[[ Dataset content open ]]

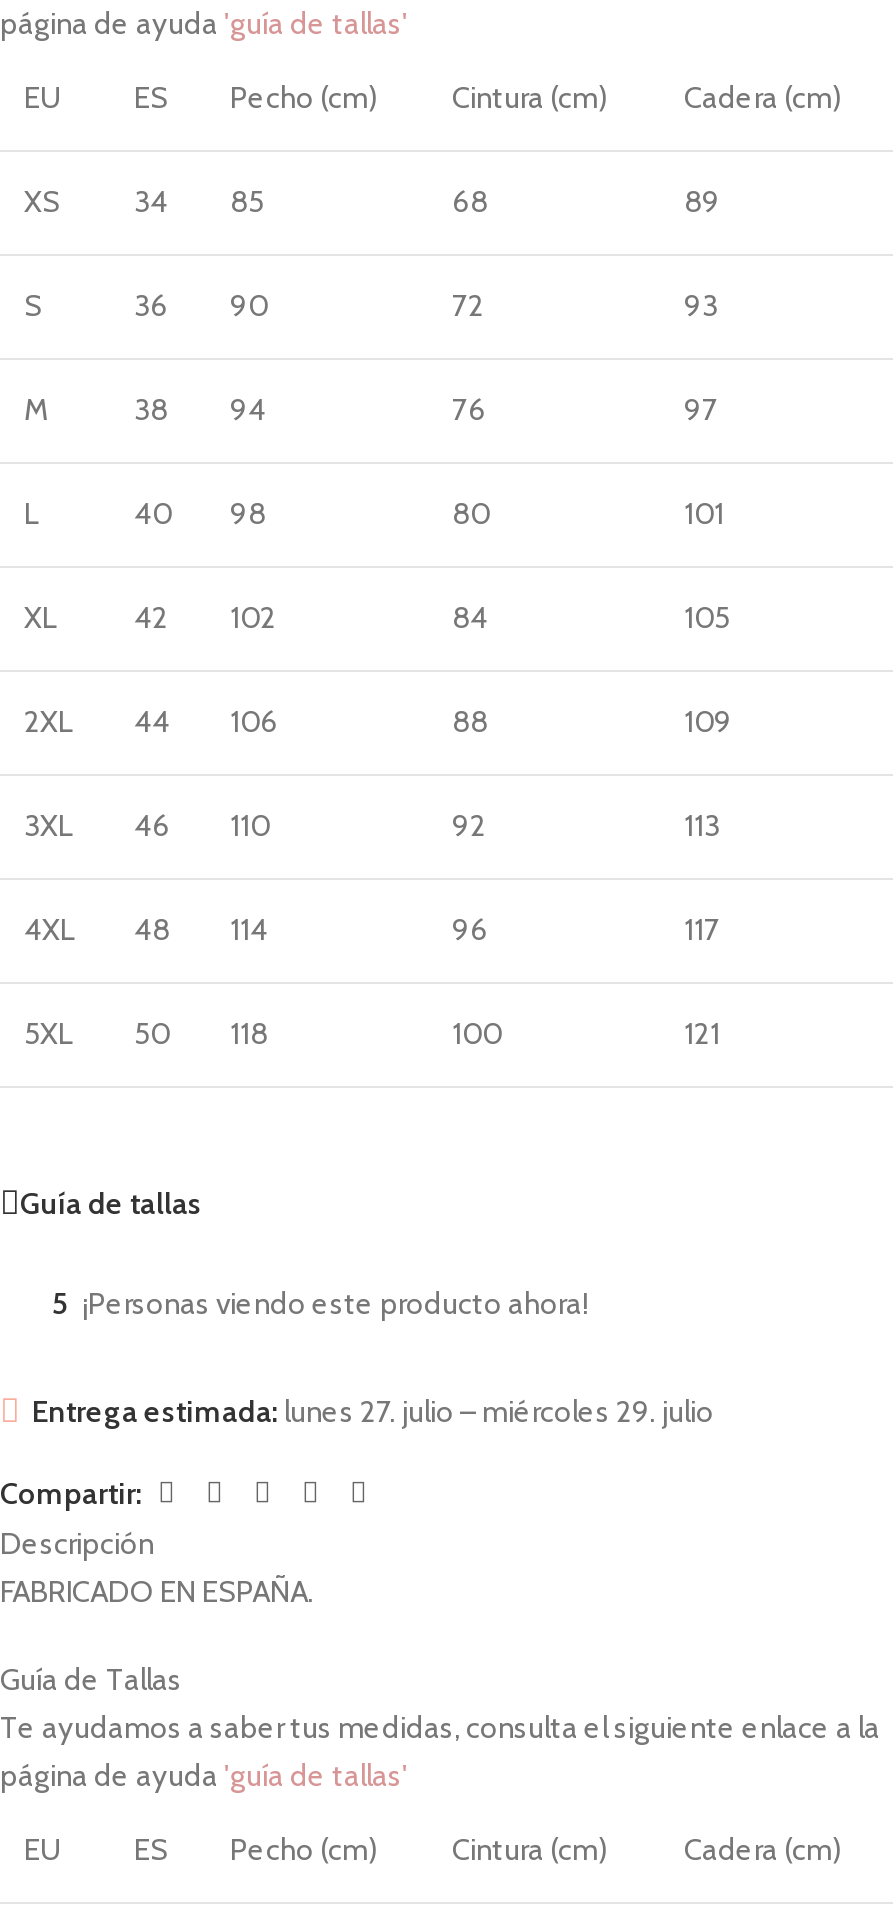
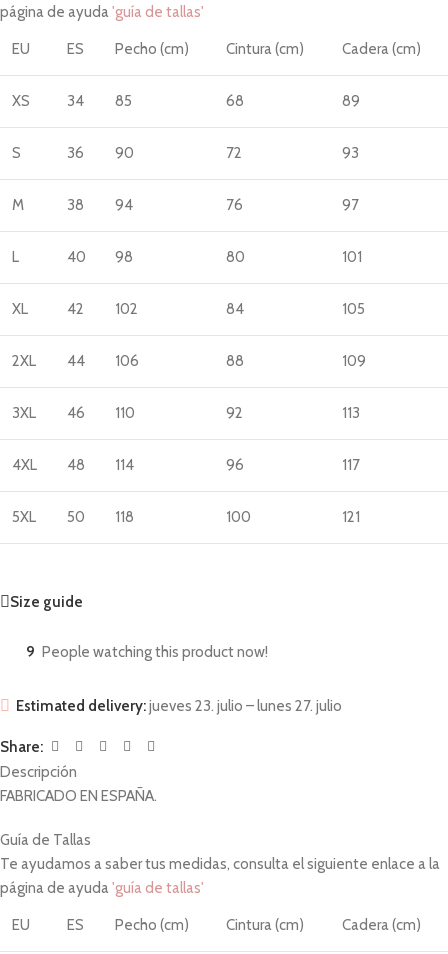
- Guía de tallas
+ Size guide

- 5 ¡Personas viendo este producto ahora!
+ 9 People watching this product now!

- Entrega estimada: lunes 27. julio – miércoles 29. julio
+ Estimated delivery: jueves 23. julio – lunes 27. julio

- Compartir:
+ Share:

[[ Dataset content closed ]]
[[ Dataset content open ]]

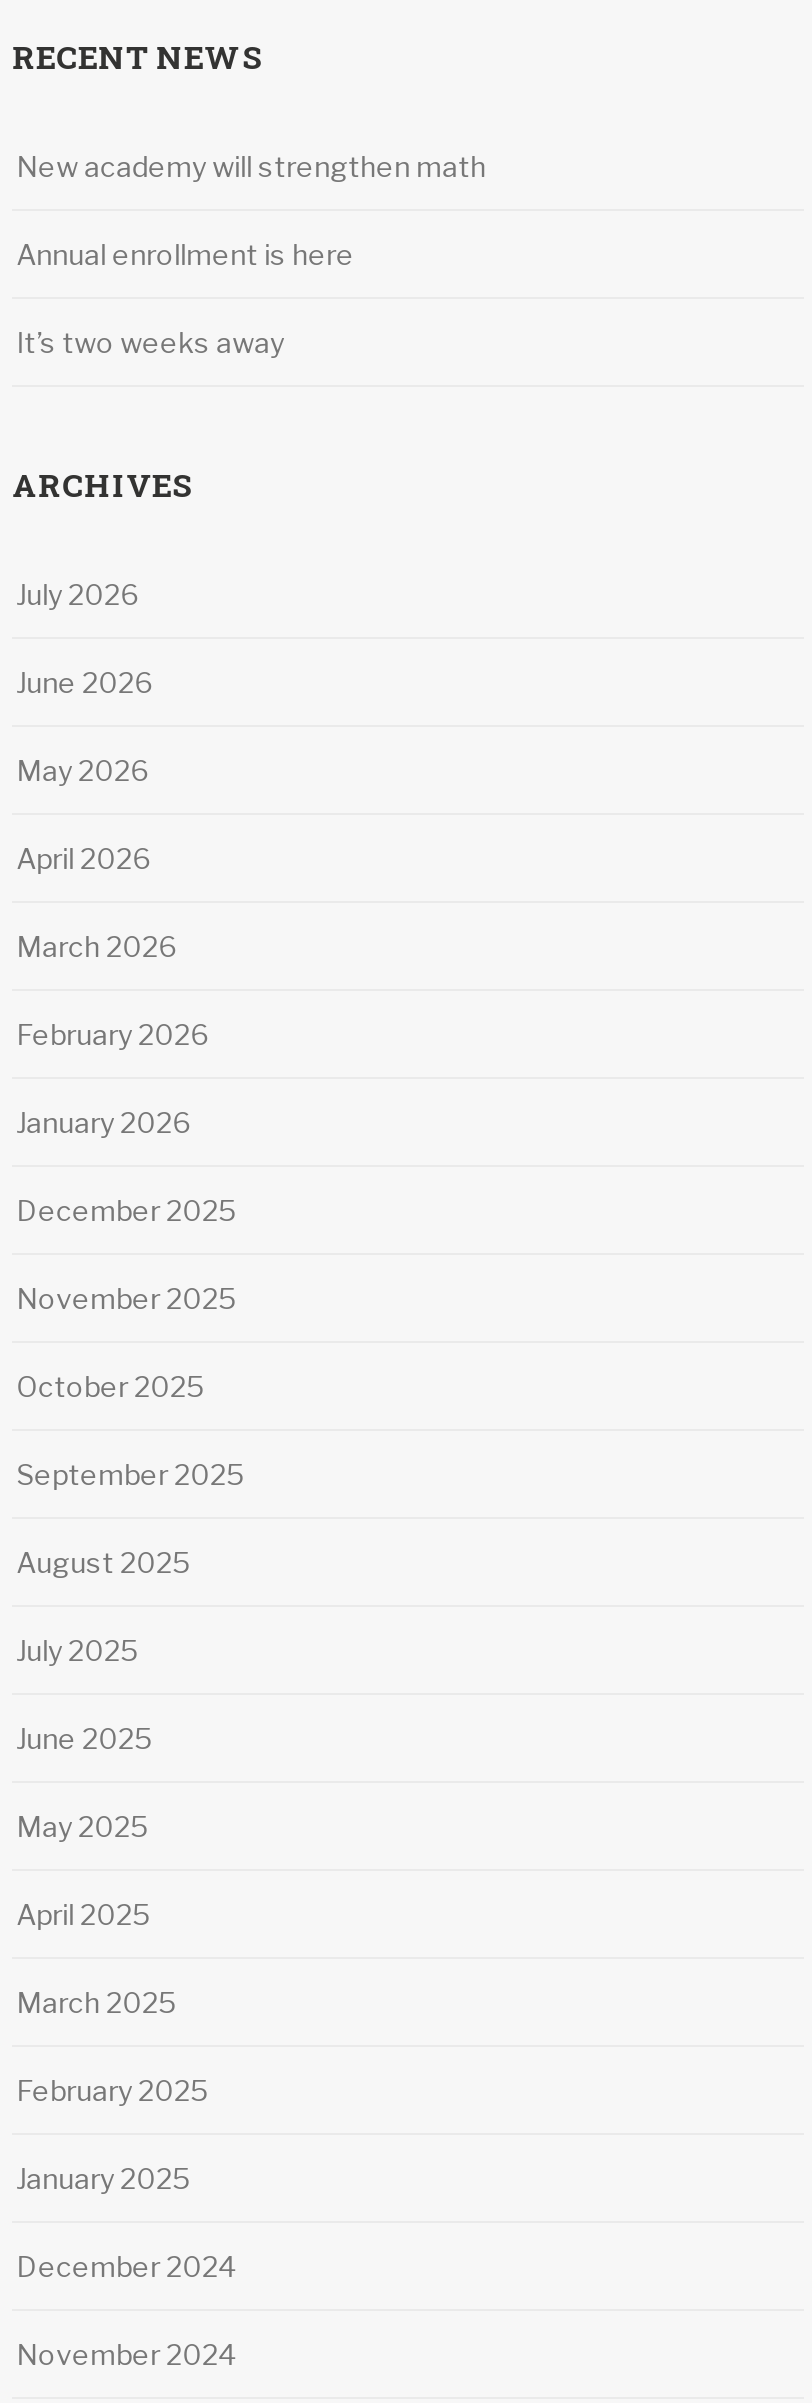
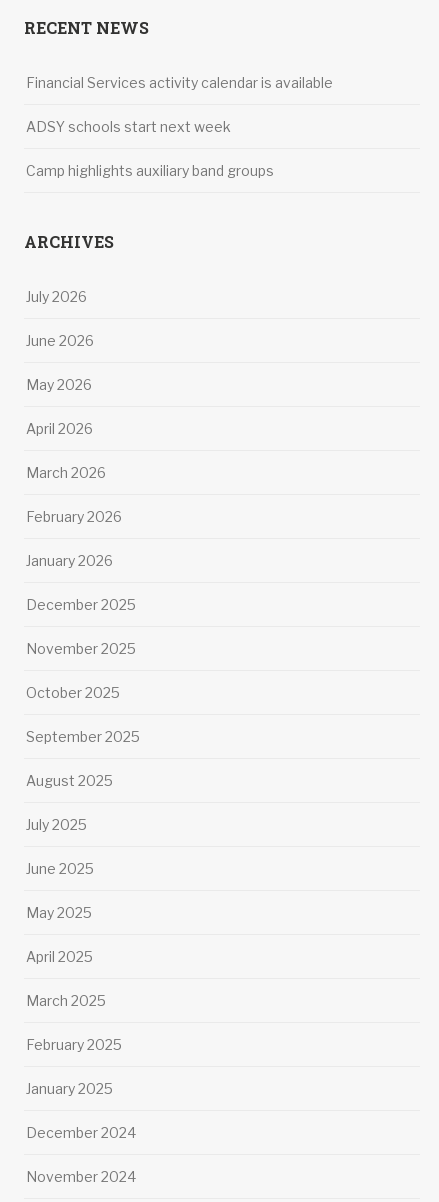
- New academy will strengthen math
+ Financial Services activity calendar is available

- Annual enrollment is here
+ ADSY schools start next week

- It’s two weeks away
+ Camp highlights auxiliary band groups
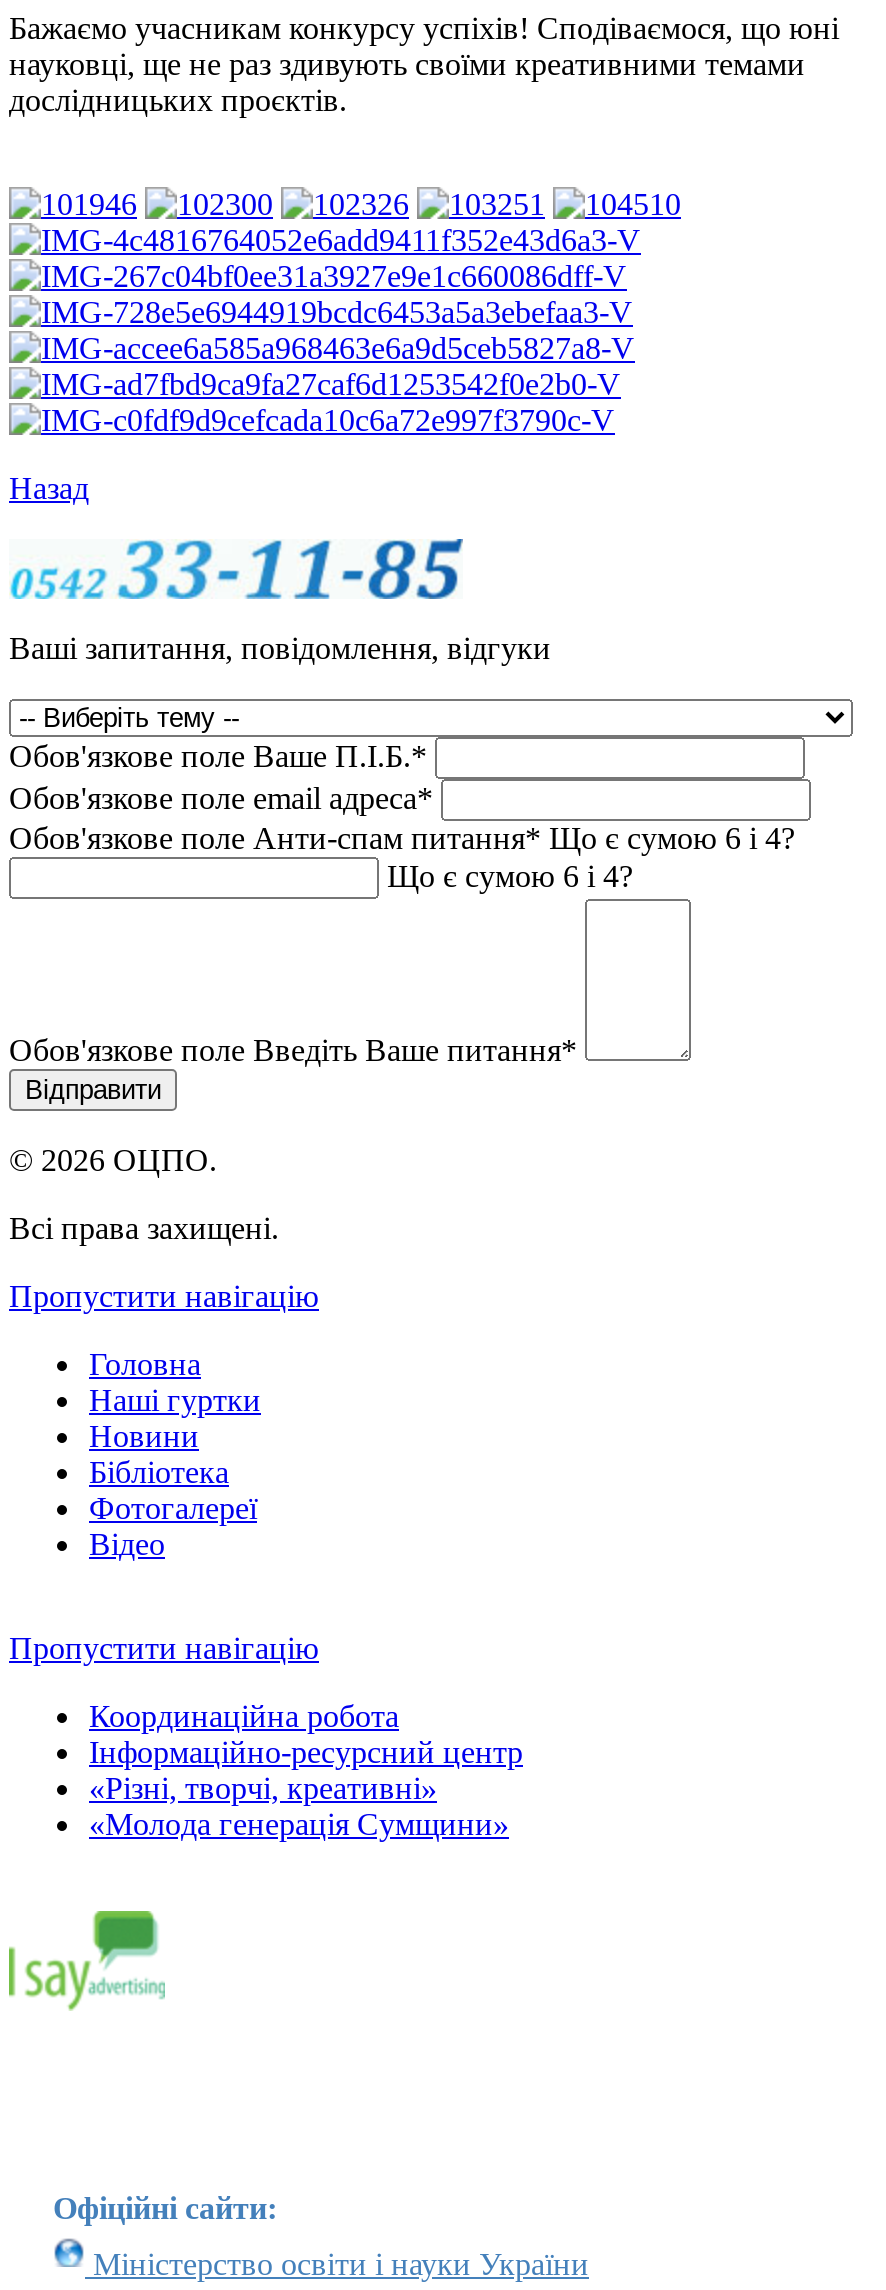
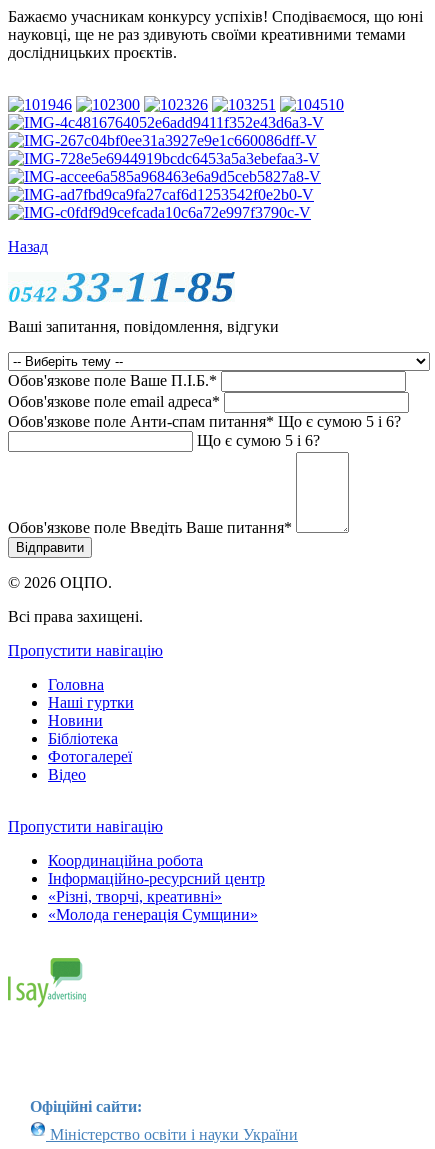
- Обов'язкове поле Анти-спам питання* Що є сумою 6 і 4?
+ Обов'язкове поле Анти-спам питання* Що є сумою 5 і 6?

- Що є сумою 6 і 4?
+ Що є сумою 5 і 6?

[[ Dataset content closed ]]

- _What to do_
Select from the material above each line in which the string "язкове" appears, and list those lines.

- _Exercise solution_
- Обов'язкове поле Анти-спам питання* Що є сумою 6 і 4?
+ Обов'язкове поле Анти-спам питання* Що є сумою 5 і 6?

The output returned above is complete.